··· LISTED ENTRIES ···

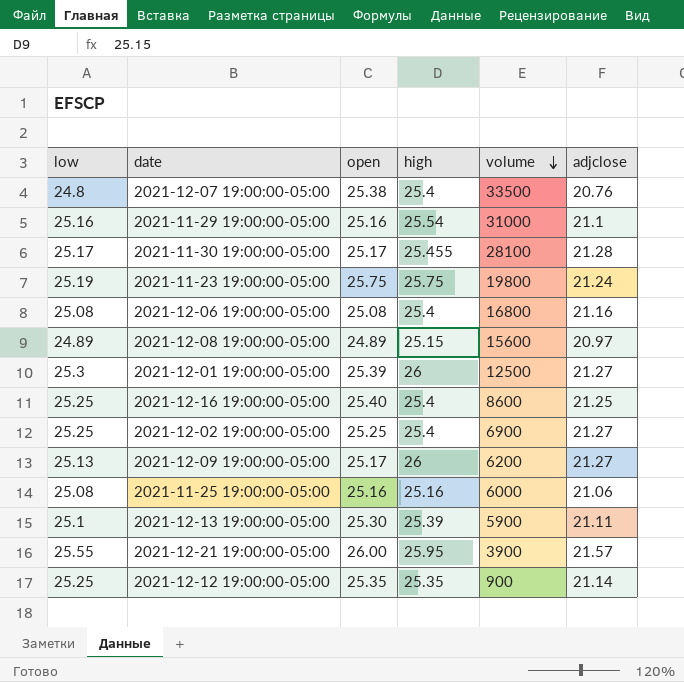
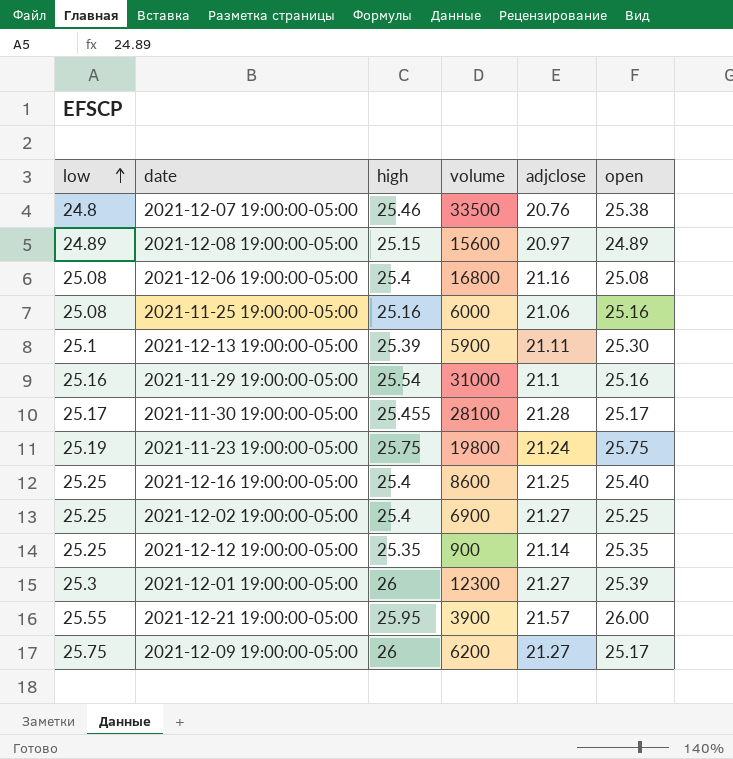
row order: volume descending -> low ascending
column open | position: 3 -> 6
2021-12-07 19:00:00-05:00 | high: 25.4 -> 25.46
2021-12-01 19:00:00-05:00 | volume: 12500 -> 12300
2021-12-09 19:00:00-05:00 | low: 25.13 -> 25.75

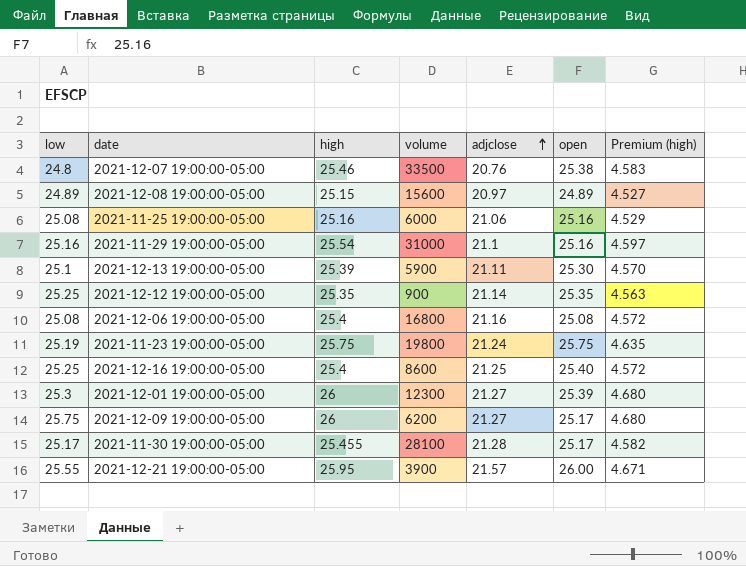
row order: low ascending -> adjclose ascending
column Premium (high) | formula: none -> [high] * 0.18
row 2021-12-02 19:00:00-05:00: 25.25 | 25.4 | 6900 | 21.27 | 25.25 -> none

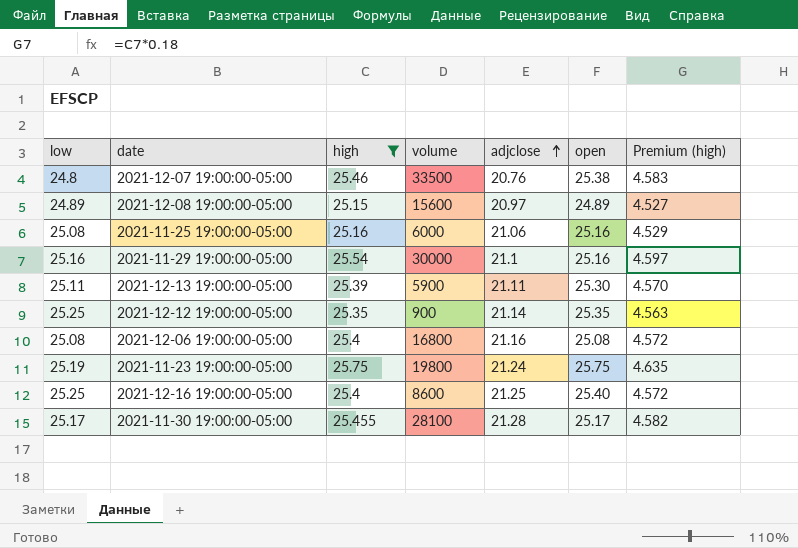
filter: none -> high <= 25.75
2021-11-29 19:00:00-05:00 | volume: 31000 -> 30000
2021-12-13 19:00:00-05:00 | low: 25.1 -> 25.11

···

(WHAT THIS TASK INVOLVES): From the line containing "row order: low" to the last line of the listing above, transcribe each line exactly, skipping the pictures.

(ANSWER TO THE PROBLEM):
row order: low ascending -> adjclose ascending
column Premium (high) | formula: none -> [high] * 0.18
row 2021-12-02 19:00:00-05:00: 25.25 | 25.4 | 6900 | 21.27 | 25.25 -> none

filter: none -> high <= 25.75
2021-11-29 19:00:00-05:00 | volume: 31000 -> 30000
2021-12-13 19:00:00-05:00 | low: 25.1 -> 25.11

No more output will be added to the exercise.